I’d also like to point out that issuing currency and sending out stimulus checks was continued by the Biden administration, but started with the Trump administration. I agreed with the general concept for both parties, but the extent of which it was done is debatable. It did help people get by during Covid and the after economic effects of Covid. I think economically both admins actually did fairly well on that front if we compare to most other countries.

I think this is a bit out of scope for our discussion.

I don’t think it is fair to try to compare a large section of one side’s platform to the a large section of the other’s platform, when we are just discussing the merits of a single policy. It is defending a bad policy by comparing numerous policies which you find favorable from the admin putting forth the bad policy and comparing it to the numerous policies from the other side which you find dis-favorable. That is fine for a general discussion of the candidates and platforms, but out of bounds for a discussion on a single policy.

Obviously, the people pushing masks, vaccines, and war.

Policies are not implemented in a vacuum. Why would it make any sense to examine it like that?

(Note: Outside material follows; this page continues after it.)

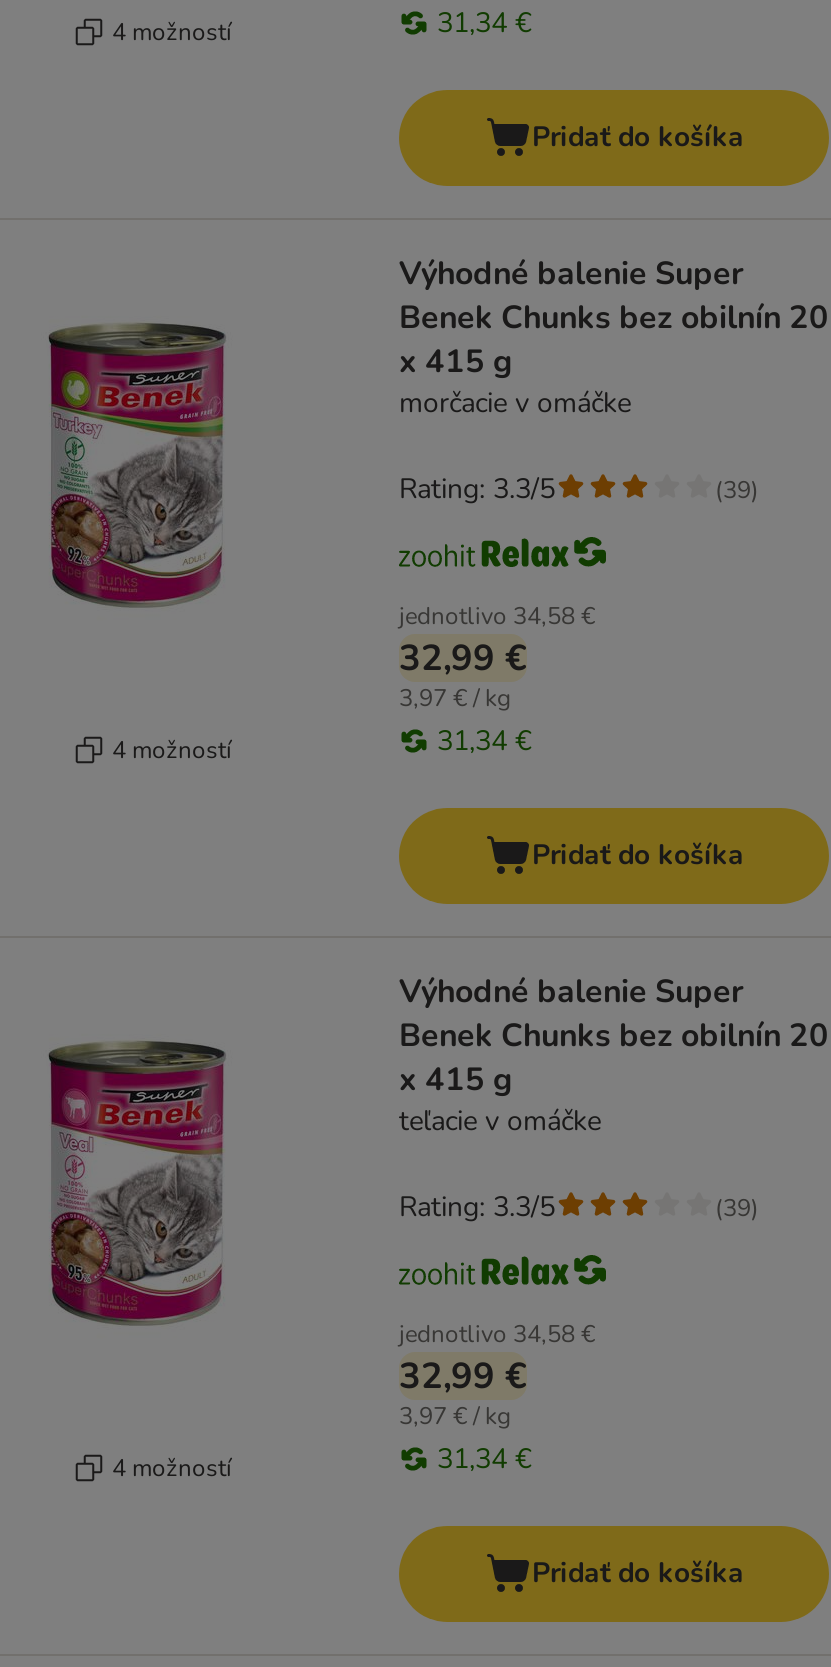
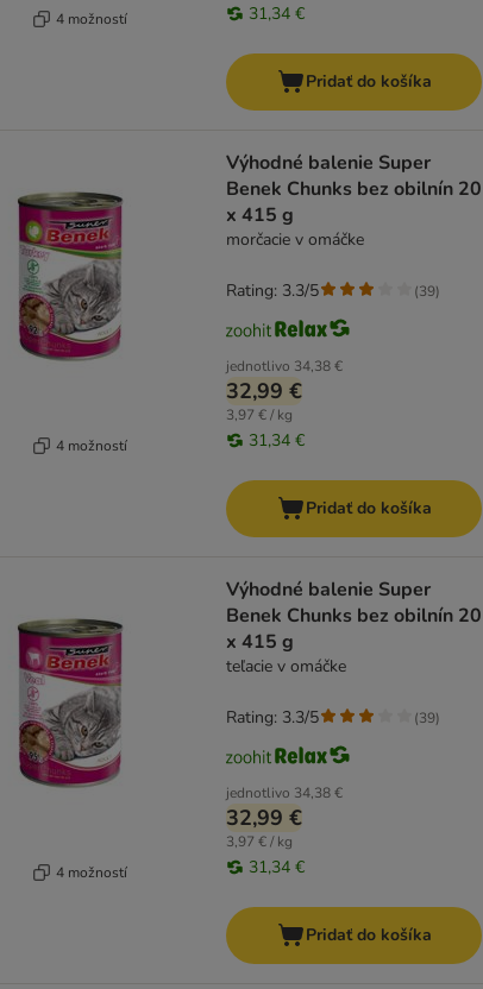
[399,600,595,632] jednotlivo 34,58 € -> [226,357,343,376] jednotlivo 34,38 €
[399,1318,595,1350] jednotlivo 34,58 € -> [226,783,343,802] jednotlivo 34,38 €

Even if I believe someone who has been proven wrong time and time again, like the “expert” you just cited, the worst case scenario is costs go up a bit and some people will call that the same thing as the government printing and spending money that doesn’t exist.

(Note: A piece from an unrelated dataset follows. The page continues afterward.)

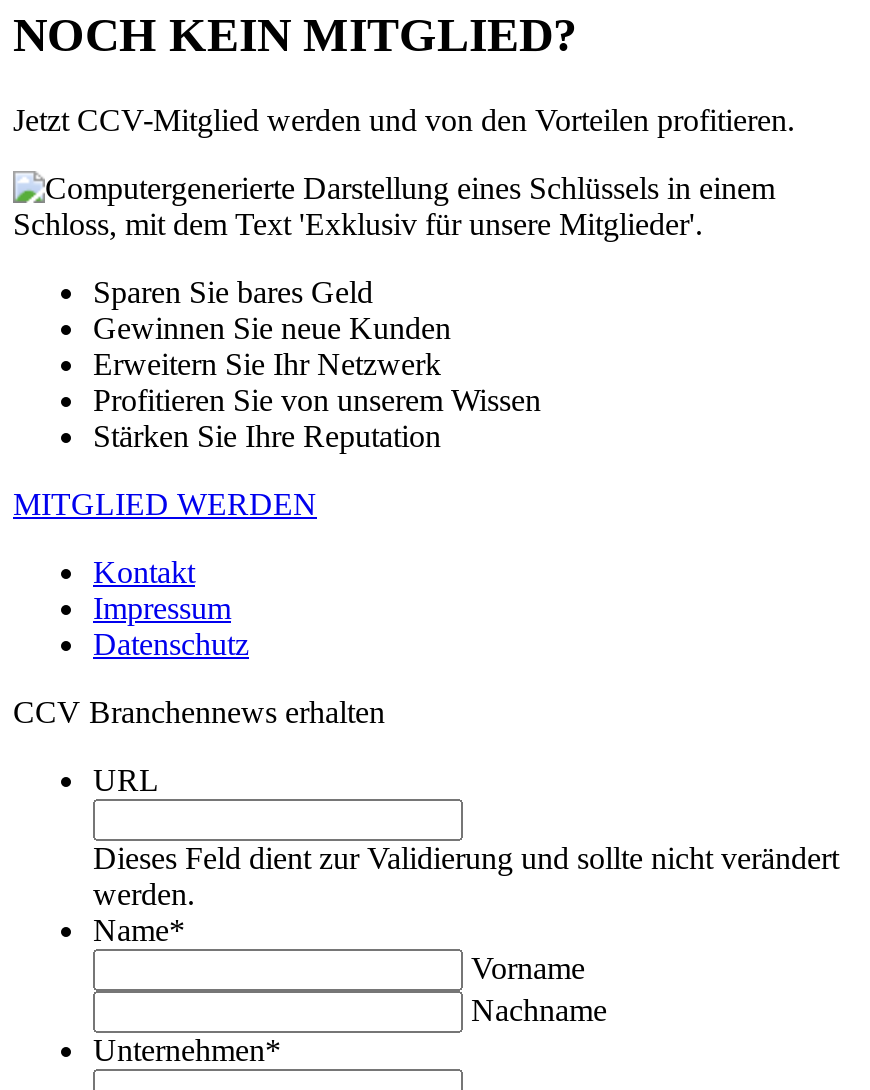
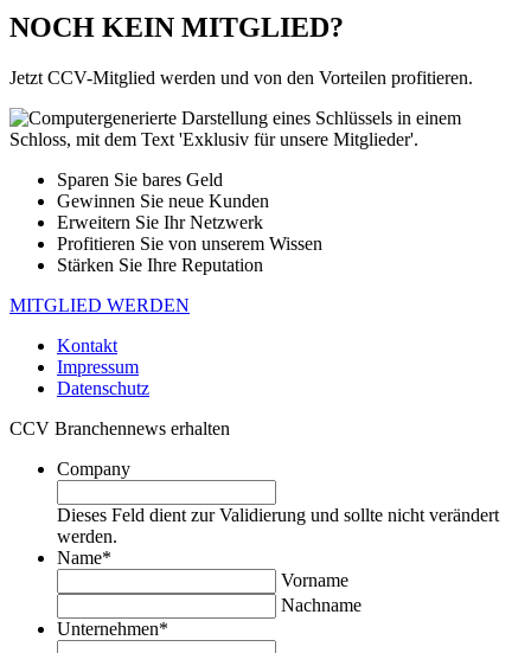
[93,763,159,797] URL -> [57,459,130,479] Company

The great thing is that we all get to find out together if the partisan hacks who have been wrong over and over again for the last 10 years are going to get this one right.

I don’t think when discussing the merits of a tariff policy that policy related to transgender hormone therapy on children or immigration is applicable.

You cherry picked one “expert” out of many. The fact of the matter is that from an economic standpoint, it is hard to defend the notion that tariffs will not raise prices on American consumers.

Is this a tariff policy only thread?

It isn’t.

The content of the total thread is irrelevant to a specific discussion within the thread.